If you haven’t used Jupyter notebooks before, we recommend looking up a user guide online. Anaconda is an easy-to-use package. Make sure you have the required libraries (such as Gensim) installed in the Python environment you’re using.
Download the Pretrained Model and install Gensim¶
The cell below downloads the pretrained model and installs the Gensim library. If you are running this notebook locally, you can also download the model from the link above and place it in a data
directory in the same folder as this notebook.
! wget --content-disposition https://surfdrive.surf.nl/files/index.php/s/XmUIlsy33vpRdCX/download
! unzip GLOBALISE.word2vec.zip
! pip install gensim==4.3.3 -U
Something recently changed in Google Colab, so if you're running the notebook there, also execute the cell below. This will interrupt the session and restart a new one, with the correct packages installed. Please note that you will get a message that "Your session crashed for an unknown reason", which can be ignored.

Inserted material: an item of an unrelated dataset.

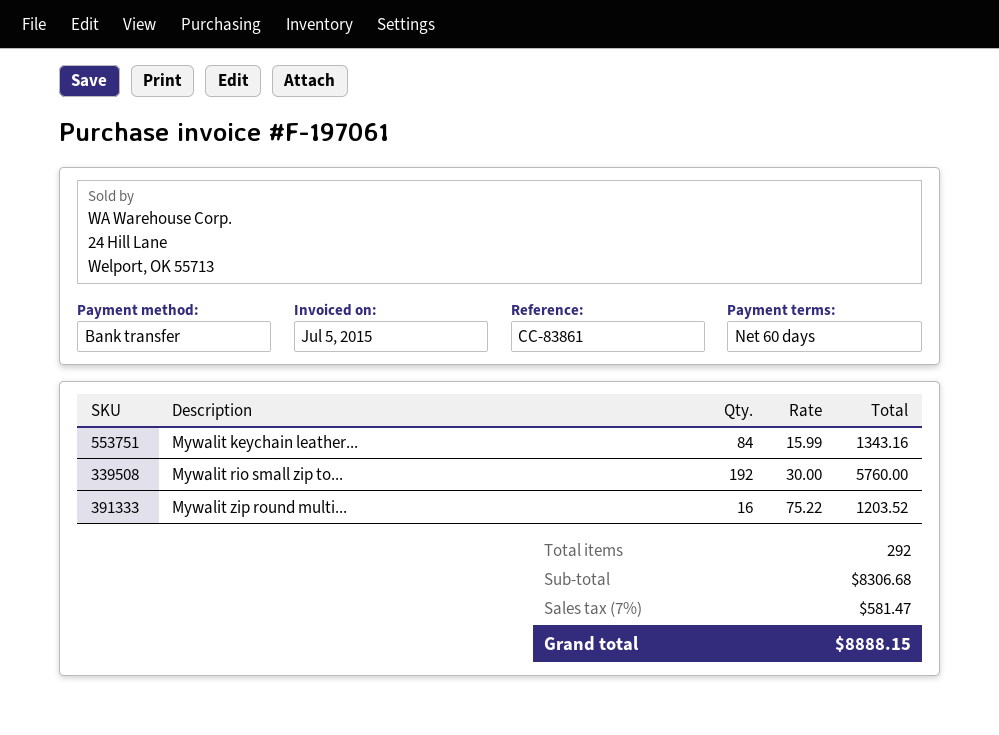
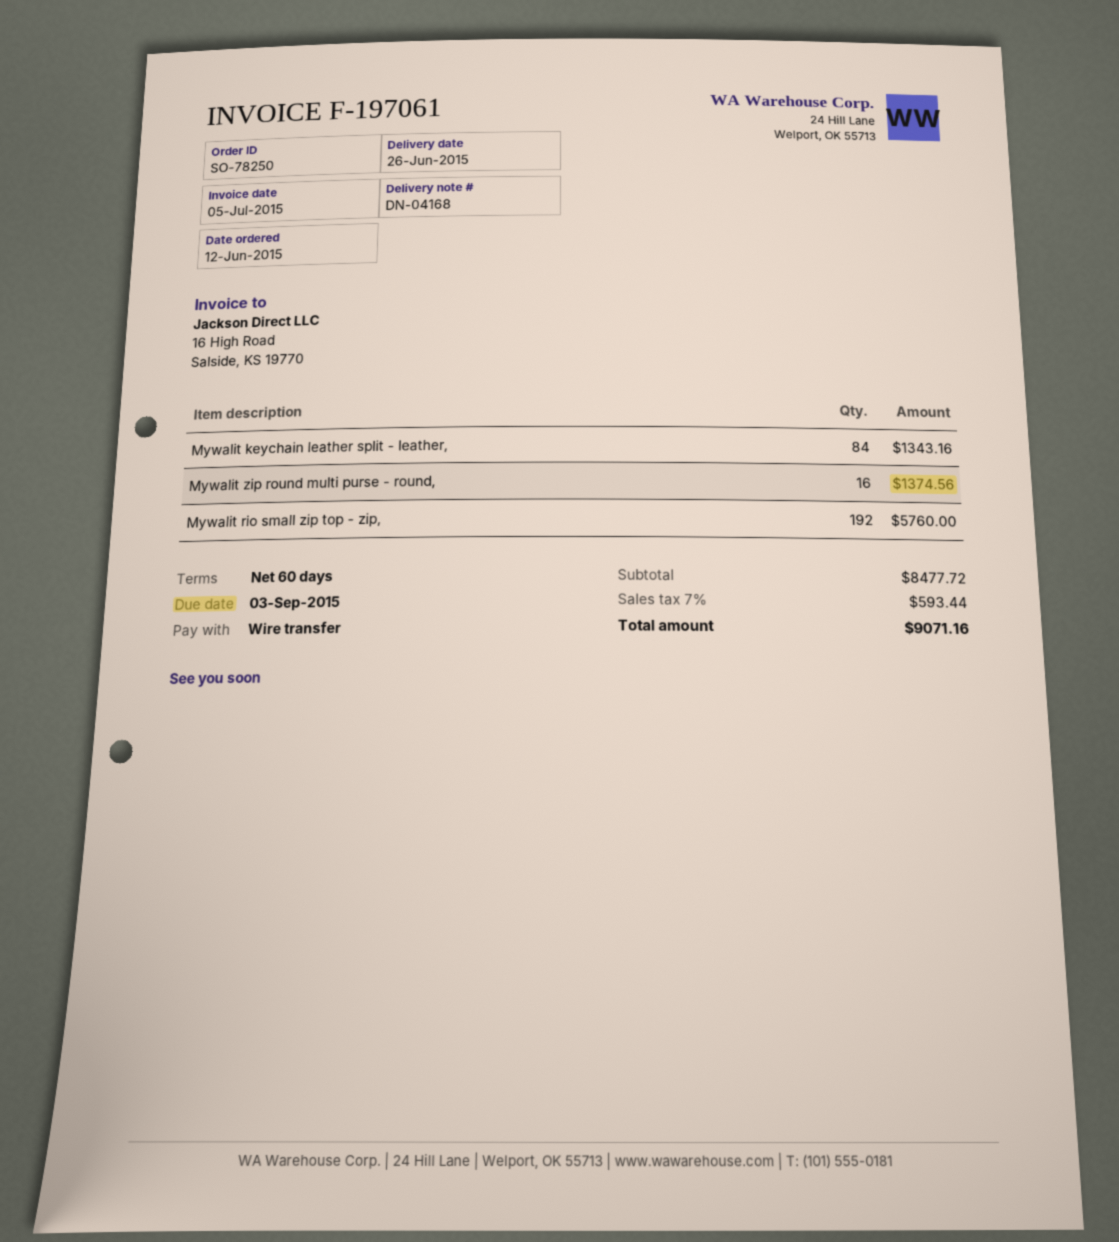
Mywalit zip round multi...: 16 for 1203.52 -> 16 for 1374.56
subtotal: 8306.68 -> 8477.72
tax: 7% = 581.47 -> 7% = 593.44
total: 8888.15 -> 9071.16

Alternatively, click 'Runtime' in the top menu, then 'Restart session' and continue the rest of the notebook.
# Colab only
exit()
import os
import sys
import logging
import pickle
from gensim.models import Word2Vec, KeyedVectors
vector_size = 100
w2v = KeyedVectors.load_word2vec_format(f"data/GLOBALISE_{vector_size}.word2vec")
Analyzing the Corpus¶
Below are some examples of how to use the model. You can substitute the words with any word you like, as long as it is in the vocabulary of the model/corpus. Everything needs to be in lowercase. See the Gensim documentation for more information on how to use the Word2Vec model: https://radimrehurek.com/gensim/models/word2vec.html.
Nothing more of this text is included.